Change listing data

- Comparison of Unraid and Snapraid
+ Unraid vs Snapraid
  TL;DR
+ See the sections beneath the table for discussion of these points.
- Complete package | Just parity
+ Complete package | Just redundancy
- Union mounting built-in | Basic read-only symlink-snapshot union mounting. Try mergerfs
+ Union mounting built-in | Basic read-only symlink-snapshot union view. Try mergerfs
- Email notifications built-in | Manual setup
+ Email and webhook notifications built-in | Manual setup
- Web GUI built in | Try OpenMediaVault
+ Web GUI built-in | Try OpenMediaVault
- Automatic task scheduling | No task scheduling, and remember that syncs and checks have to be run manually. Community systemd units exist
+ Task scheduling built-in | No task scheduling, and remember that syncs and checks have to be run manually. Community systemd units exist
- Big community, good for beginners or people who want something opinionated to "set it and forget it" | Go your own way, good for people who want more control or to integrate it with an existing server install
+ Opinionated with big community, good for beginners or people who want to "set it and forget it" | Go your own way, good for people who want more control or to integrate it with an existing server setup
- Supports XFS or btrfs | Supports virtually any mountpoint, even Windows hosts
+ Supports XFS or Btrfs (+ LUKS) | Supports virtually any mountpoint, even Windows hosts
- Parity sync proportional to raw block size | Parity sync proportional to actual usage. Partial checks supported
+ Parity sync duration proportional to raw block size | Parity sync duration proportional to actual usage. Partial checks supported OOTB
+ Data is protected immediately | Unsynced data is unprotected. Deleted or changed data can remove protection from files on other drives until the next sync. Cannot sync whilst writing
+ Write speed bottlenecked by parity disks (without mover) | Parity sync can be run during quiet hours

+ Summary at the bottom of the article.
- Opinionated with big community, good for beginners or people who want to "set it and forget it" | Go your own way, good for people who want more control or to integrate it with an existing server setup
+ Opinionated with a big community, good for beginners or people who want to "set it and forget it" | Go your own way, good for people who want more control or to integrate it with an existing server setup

==

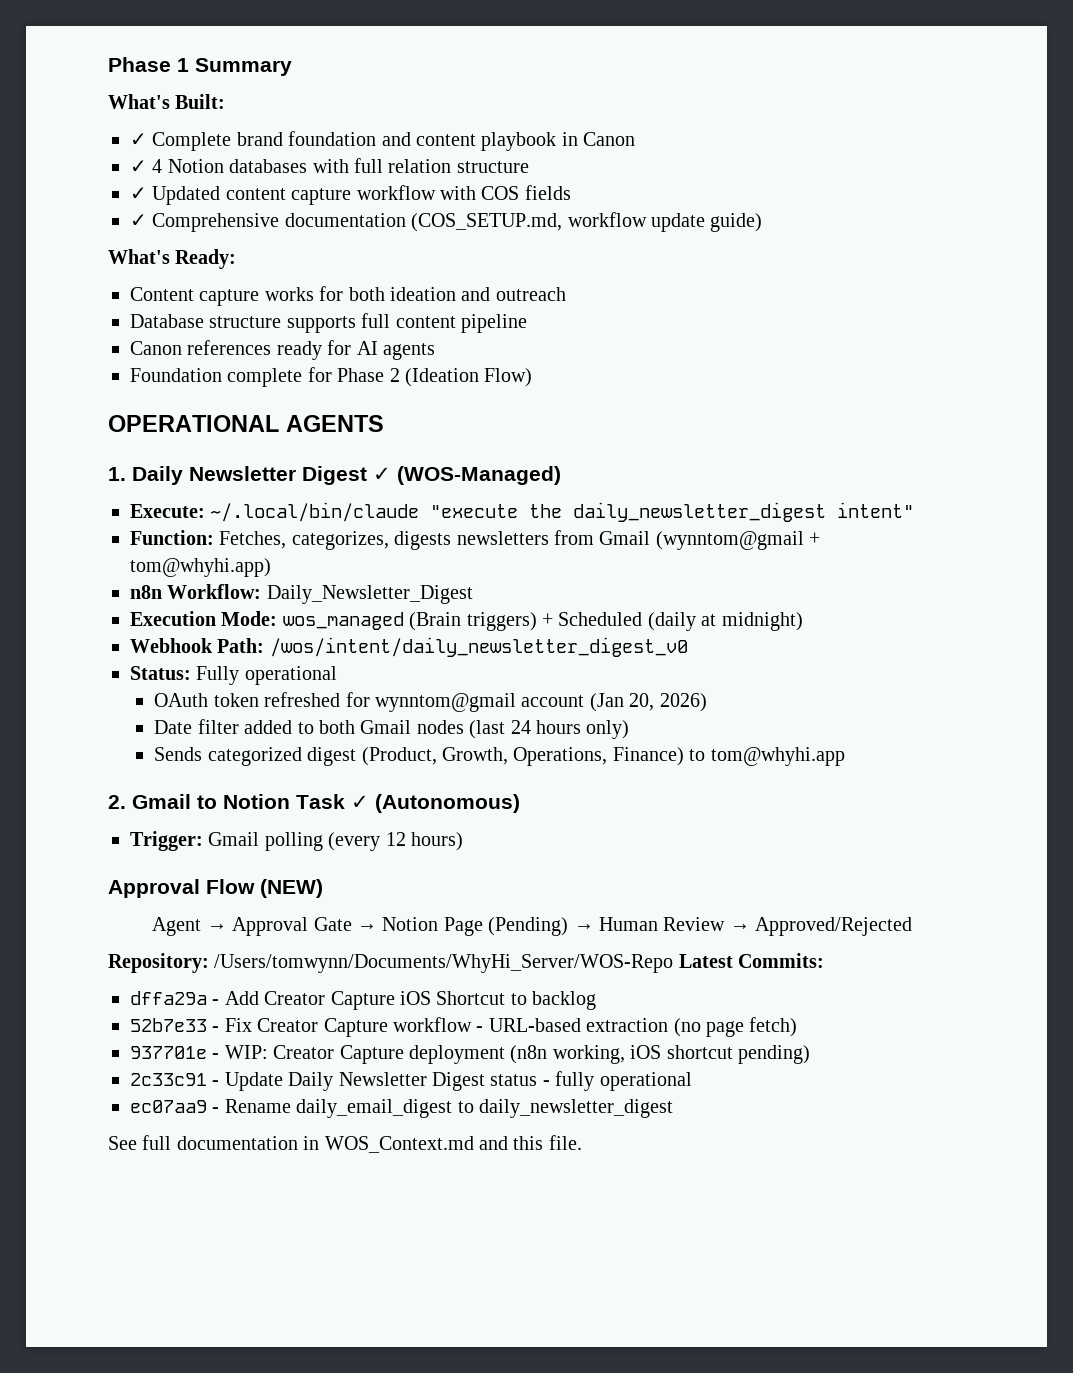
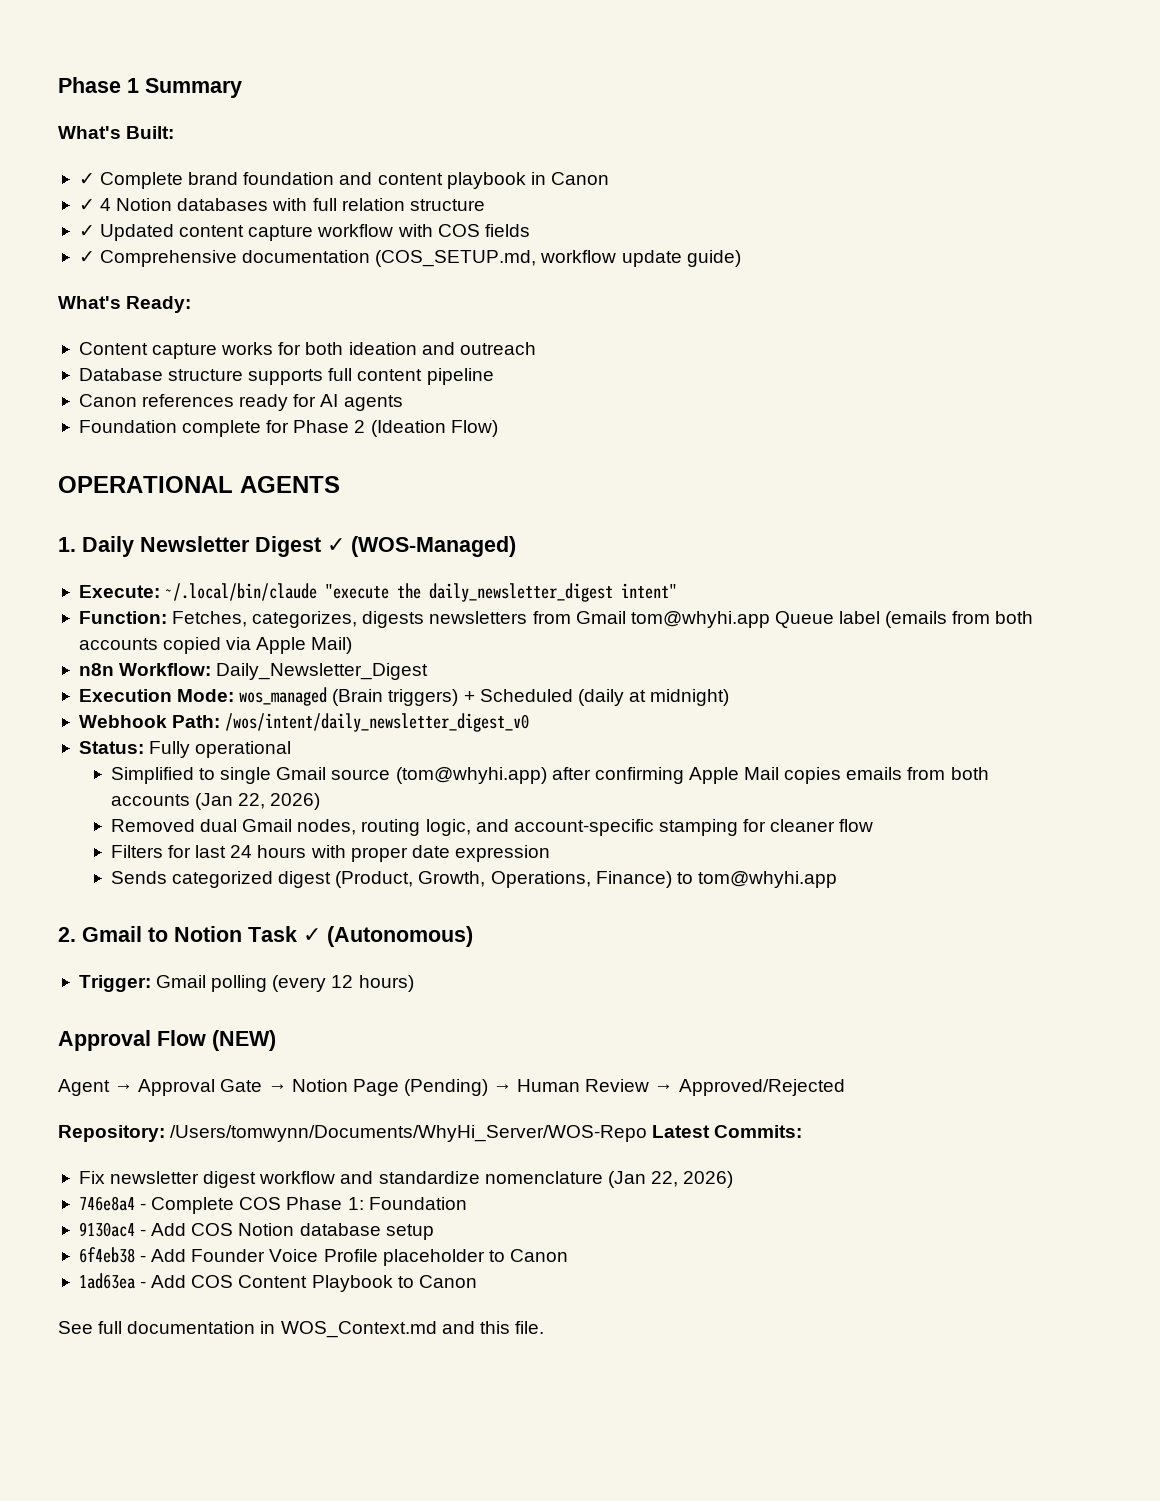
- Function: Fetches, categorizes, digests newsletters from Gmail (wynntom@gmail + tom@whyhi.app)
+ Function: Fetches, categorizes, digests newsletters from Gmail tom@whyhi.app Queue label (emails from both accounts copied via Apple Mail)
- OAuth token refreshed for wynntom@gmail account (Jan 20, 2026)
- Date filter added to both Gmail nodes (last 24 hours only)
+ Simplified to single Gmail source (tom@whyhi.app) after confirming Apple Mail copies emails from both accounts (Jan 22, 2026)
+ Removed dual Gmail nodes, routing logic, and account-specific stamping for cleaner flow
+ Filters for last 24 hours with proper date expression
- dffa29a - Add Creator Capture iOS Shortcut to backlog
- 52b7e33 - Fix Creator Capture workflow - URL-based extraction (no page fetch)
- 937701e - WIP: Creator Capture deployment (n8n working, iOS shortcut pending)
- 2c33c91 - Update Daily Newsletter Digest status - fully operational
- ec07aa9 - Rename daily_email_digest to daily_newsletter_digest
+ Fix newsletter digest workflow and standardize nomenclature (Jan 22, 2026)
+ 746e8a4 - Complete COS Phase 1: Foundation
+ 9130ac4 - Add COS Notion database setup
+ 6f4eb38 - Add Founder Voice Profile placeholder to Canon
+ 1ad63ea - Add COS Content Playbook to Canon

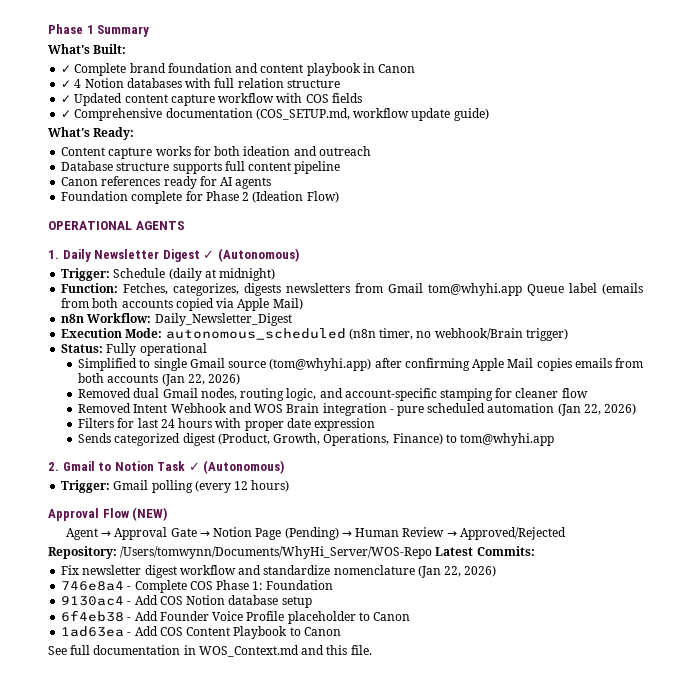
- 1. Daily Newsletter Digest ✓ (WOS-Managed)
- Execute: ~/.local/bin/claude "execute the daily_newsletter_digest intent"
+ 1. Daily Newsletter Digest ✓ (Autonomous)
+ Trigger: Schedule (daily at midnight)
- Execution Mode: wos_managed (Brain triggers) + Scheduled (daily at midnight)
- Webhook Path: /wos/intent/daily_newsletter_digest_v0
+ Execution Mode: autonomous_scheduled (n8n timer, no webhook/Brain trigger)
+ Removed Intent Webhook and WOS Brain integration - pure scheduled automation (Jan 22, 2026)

---

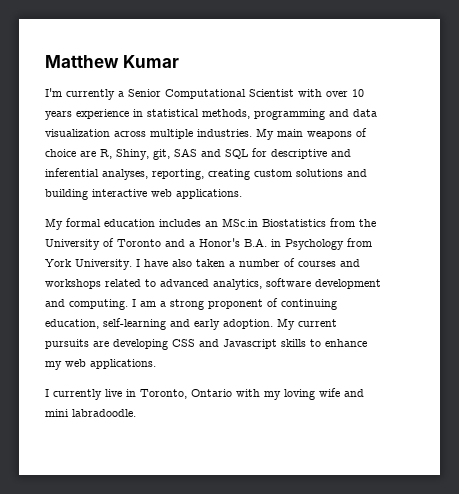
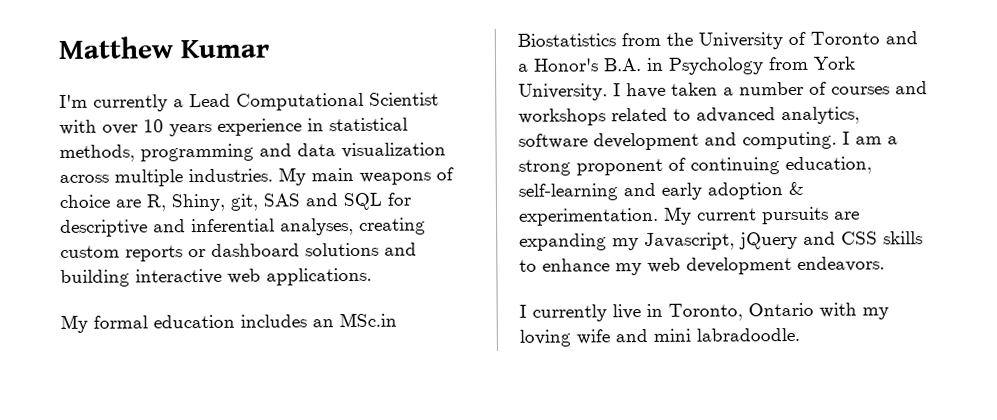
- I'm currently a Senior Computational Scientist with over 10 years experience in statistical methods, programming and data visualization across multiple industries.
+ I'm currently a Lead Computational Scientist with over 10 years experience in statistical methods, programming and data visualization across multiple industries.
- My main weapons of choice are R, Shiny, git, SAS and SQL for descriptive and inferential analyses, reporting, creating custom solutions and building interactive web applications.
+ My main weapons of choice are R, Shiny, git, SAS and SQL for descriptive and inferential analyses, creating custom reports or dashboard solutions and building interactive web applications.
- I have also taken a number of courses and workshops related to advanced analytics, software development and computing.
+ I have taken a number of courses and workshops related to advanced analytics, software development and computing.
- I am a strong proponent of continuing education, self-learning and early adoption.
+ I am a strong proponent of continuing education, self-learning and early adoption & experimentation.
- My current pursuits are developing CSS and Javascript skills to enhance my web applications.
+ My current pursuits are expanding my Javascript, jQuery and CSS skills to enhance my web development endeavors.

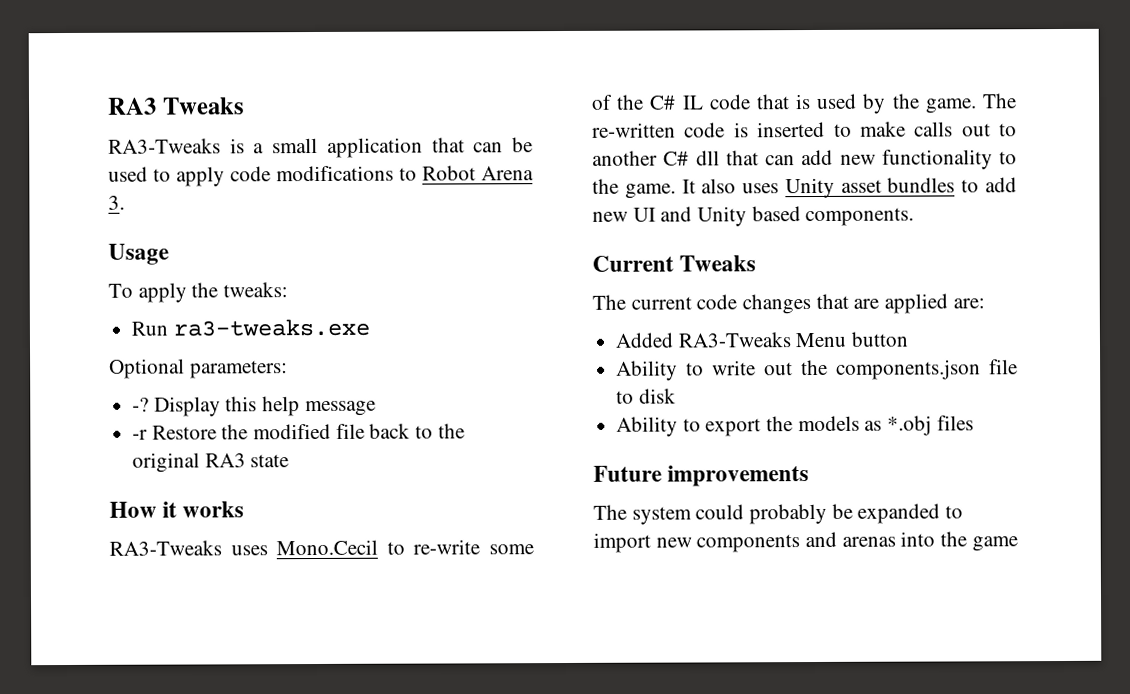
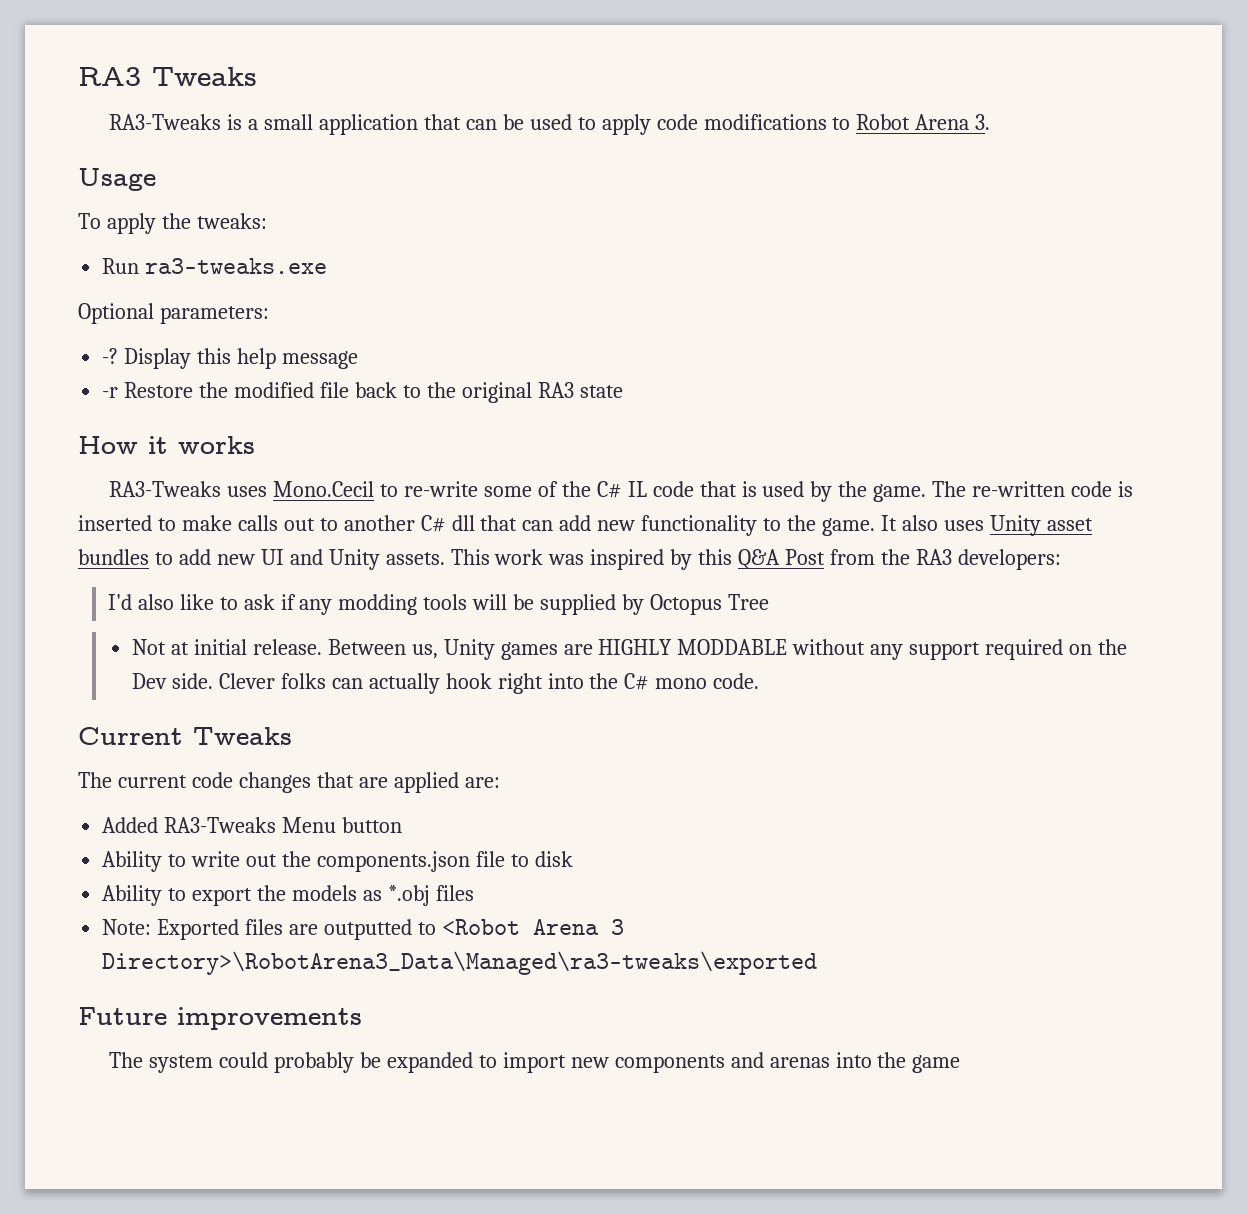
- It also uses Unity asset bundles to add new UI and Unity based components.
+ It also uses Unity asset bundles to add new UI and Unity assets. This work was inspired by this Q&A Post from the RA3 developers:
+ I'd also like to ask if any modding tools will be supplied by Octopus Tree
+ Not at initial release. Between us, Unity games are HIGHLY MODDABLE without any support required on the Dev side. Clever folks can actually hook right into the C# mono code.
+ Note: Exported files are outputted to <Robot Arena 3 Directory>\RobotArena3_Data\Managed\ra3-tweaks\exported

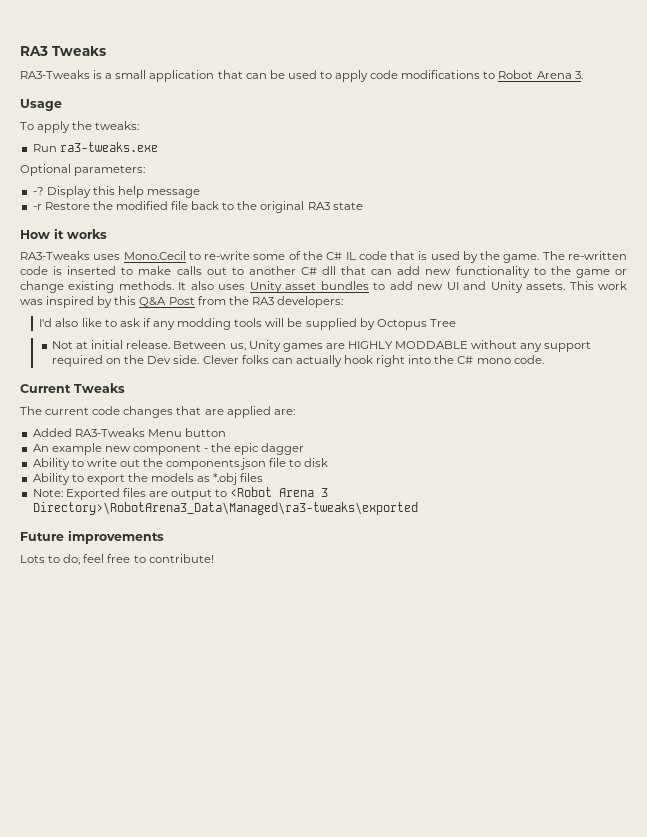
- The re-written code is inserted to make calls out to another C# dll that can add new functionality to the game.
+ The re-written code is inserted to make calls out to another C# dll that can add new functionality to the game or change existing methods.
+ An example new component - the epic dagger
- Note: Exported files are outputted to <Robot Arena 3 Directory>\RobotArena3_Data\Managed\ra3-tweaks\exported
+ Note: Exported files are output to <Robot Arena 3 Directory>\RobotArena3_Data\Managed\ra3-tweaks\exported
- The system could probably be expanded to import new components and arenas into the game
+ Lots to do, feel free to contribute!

Task instructions: Return the span of lines in the data above that opens at the line with "during quiet hours" and closes at the line with "- Opinionated with", exactly, ends included, nothing else.

Reply to the exercise:
+ Write speed bottlenecked by parity disks (without mover) | Parity sync can be run during quiet hours

+ Summary at the bottom of the article.
- Opinionated with big community, good for beginners or people who want to "set it and forget it" | Go your own way, good for people who want more control or to integrate it with an existing server setup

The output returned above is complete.